WHAT TO PRODUCE =
Your copy should match the entries exactly, except that it holds no pictures.

[User interface change data]
━━━━━━━━━━

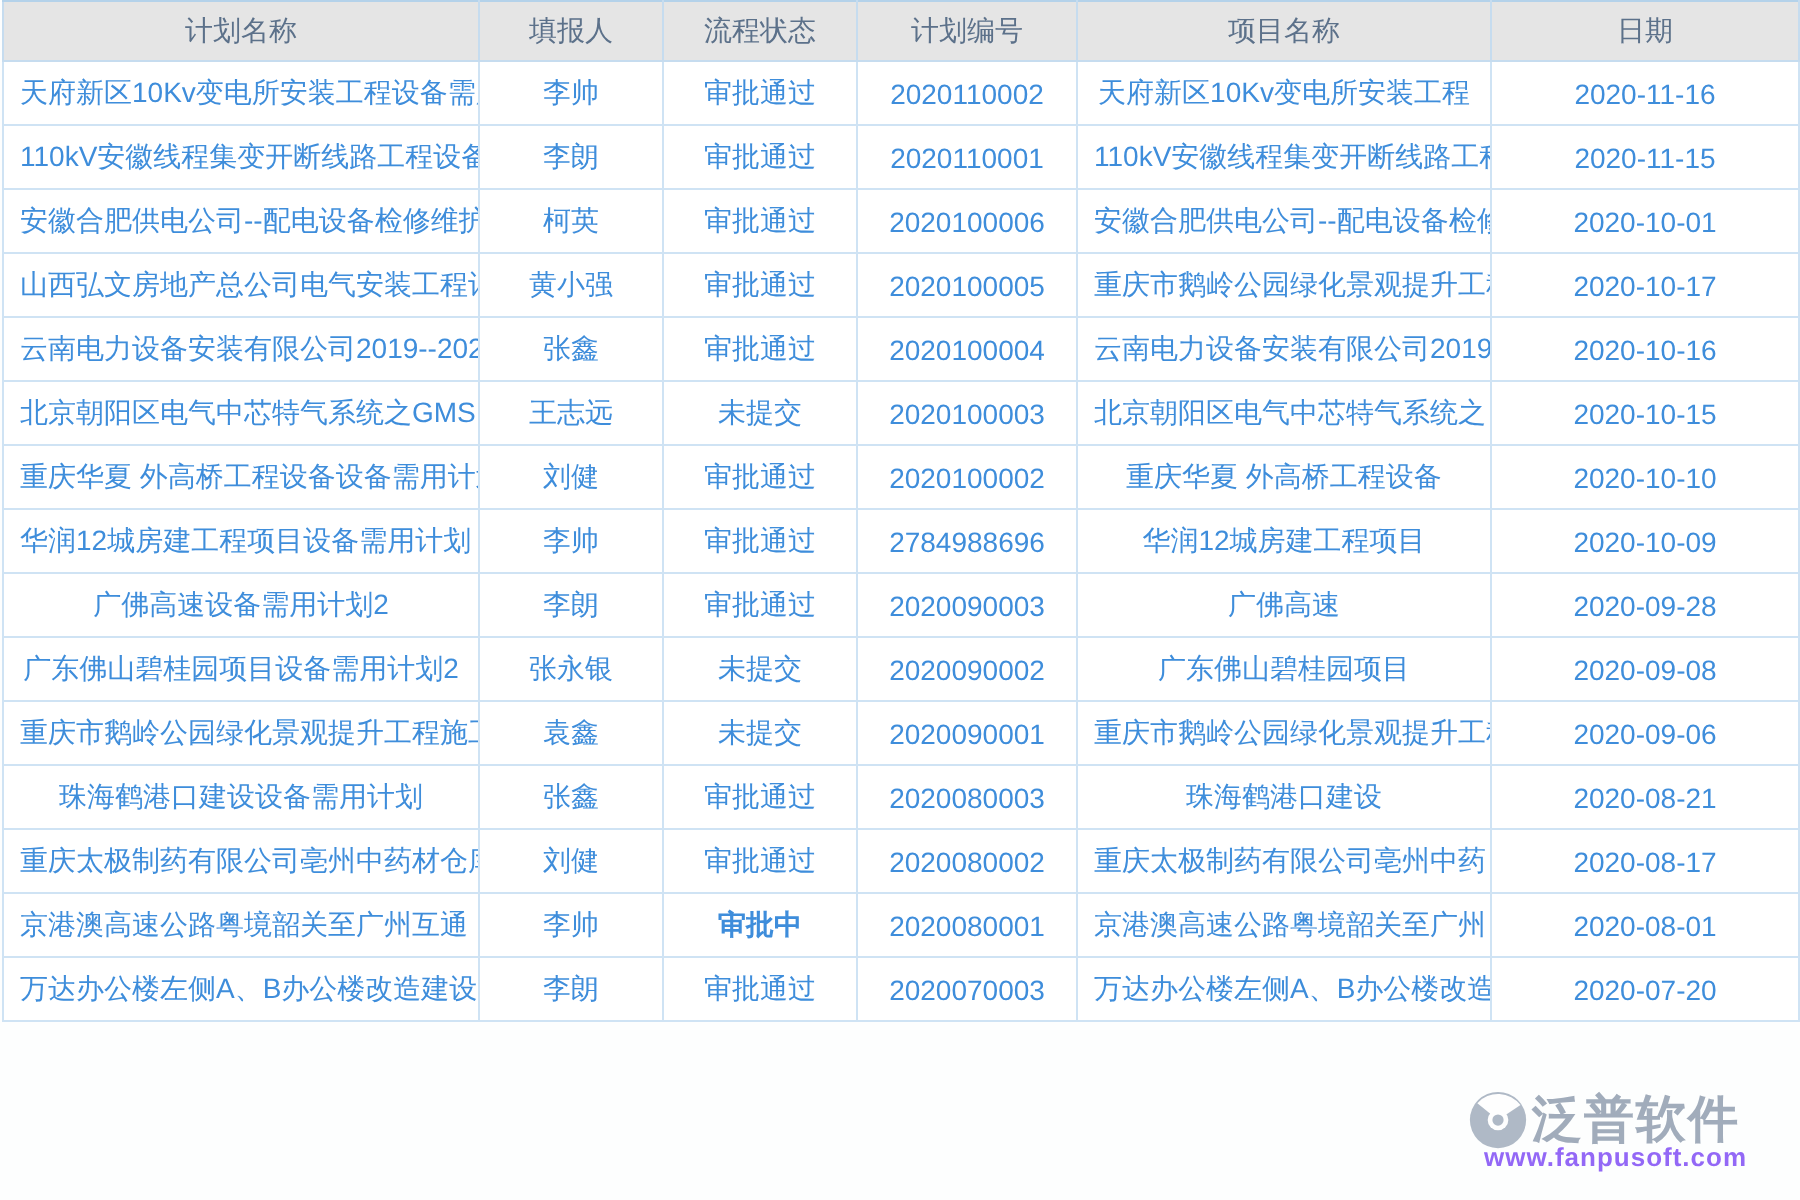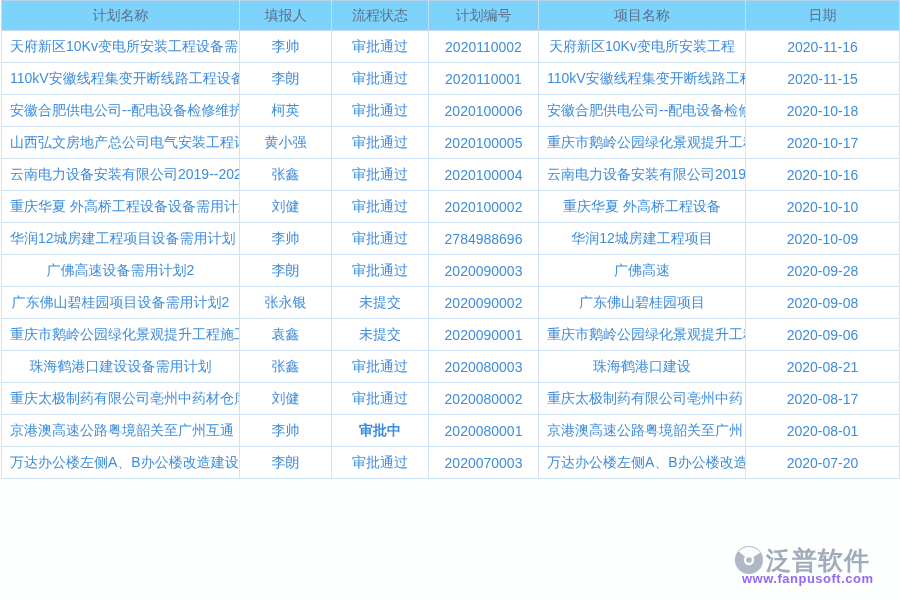--- a/index.html
+++ b/index.html
@@ -30,7 +30,7 @@
   table.grid col.c6{width:154px;}
   table.grid th{
     height:29px;
-    background:#7dd3fc;
+    background:#e5e5e5;
     border:1px solid #c6dcef;
     border-top:1px solid #b4d2ea;
     color:#5c718a;font-weight:normal;font-size:14px;

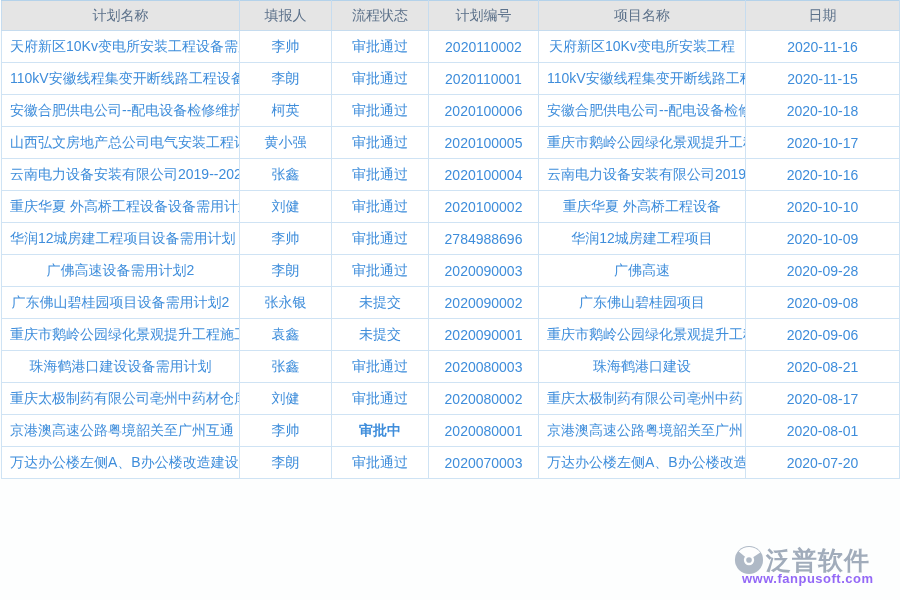--- a/index.html
+++ b/index.html
@@ -118,7 +118,7 @@
           <td class="c-status status-approved">审批通过</td>
           <td class="c-no">2020100006</td>
           <td class="c-project">安徽合肥供电公司--配电设备检修</td>
-          <td class="c-date">2020-10-18</td>
+          <td class="c-date">2020-10-01</td>
         </tr>
         <tr>
           <td class="c-plan">山西弘文房地产总公司电气安装工程计划</td>

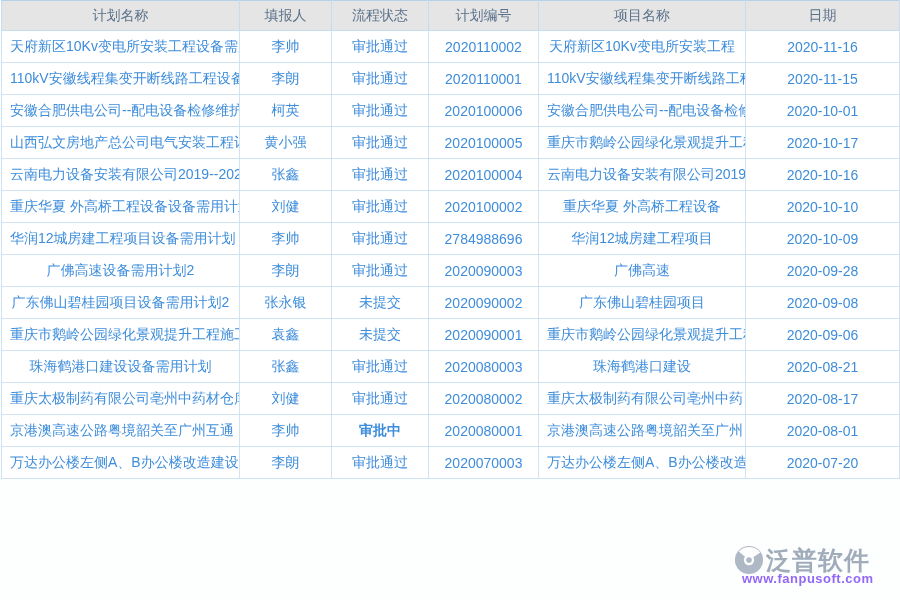--- a/index.html
+++ b/index.html
@@ -137,6 +137,14 @@
           <td class="c-date">2020-10-16</td>
         </tr>
         <tr>
+          <td class="c-plan">北京朝阳区电气中芯特气系统之GMS</td>
+          <td class="c-reporter">王志远</td>
+          <td class="c-status status-not_submitted">未提交</td>
+          <td class="c-no">2020100003</td>
+          <td class="c-project">北京朝阳区电气中芯特气系统之</td>
+          <td class="c-date">2020-10-15</td>
+        </tr>
+        <tr>
           <td class="c-plan">重庆华夏 外高桥工程设备设备需用计划</td>
           <td class="c-reporter">刘健</td>
           <td class="c-status status-approved">审批通过</td>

━━━━━━━━━━

FINISHED EXERCISE =
--- a/index.html
+++ b/index.html
@@ -30,7 +30,7 @@
   table.grid col.c6{width:154px;}
   table.grid th{
     height:29px;
-    background:#7dd3fc;
+    background:#e5e5e5;
     border:1px solid #c6dcef;
     border-top:1px solid #b4d2ea;
     color:#5c718a;font-weight:normal;font-size:14px;

--- a/index.html
+++ b/index.html
@@ -118,7 +118,7 @@
           <td class="c-status status-approved">审批通过</td>
           <td class="c-no">2020100006</td>
           <td class="c-project">安徽合肥供电公司--配电设备检修</td>
-          <td class="c-date">2020-10-18</td>
+          <td class="c-date">2020-10-01</td>
         </tr>
         <tr>
           <td class="c-plan">山西弘文房地产总公司电气安装工程计划</td>

--- a/index.html
+++ b/index.html
@@ -137,6 +137,14 @@
           <td class="c-date">2020-10-16</td>
         </tr>
         <tr>
+          <td class="c-plan">北京朝阳区电气中芯特气系统之GMS</td>
+          <td class="c-reporter">王志远</td>
+          <td class="c-status status-not_submitted">未提交</td>
+          <td class="c-no">2020100003</td>
+          <td class="c-project">北京朝阳区电气中芯特气系统之</td>
+          <td class="c-date">2020-10-15</td>
+        </tr>
+        <tr>
           <td class="c-plan">重庆华夏 外高桥工程设备设备需用计划</td>
           <td class="c-reporter">刘健</td>
           <td class="c-status status-approved">审批通过</td>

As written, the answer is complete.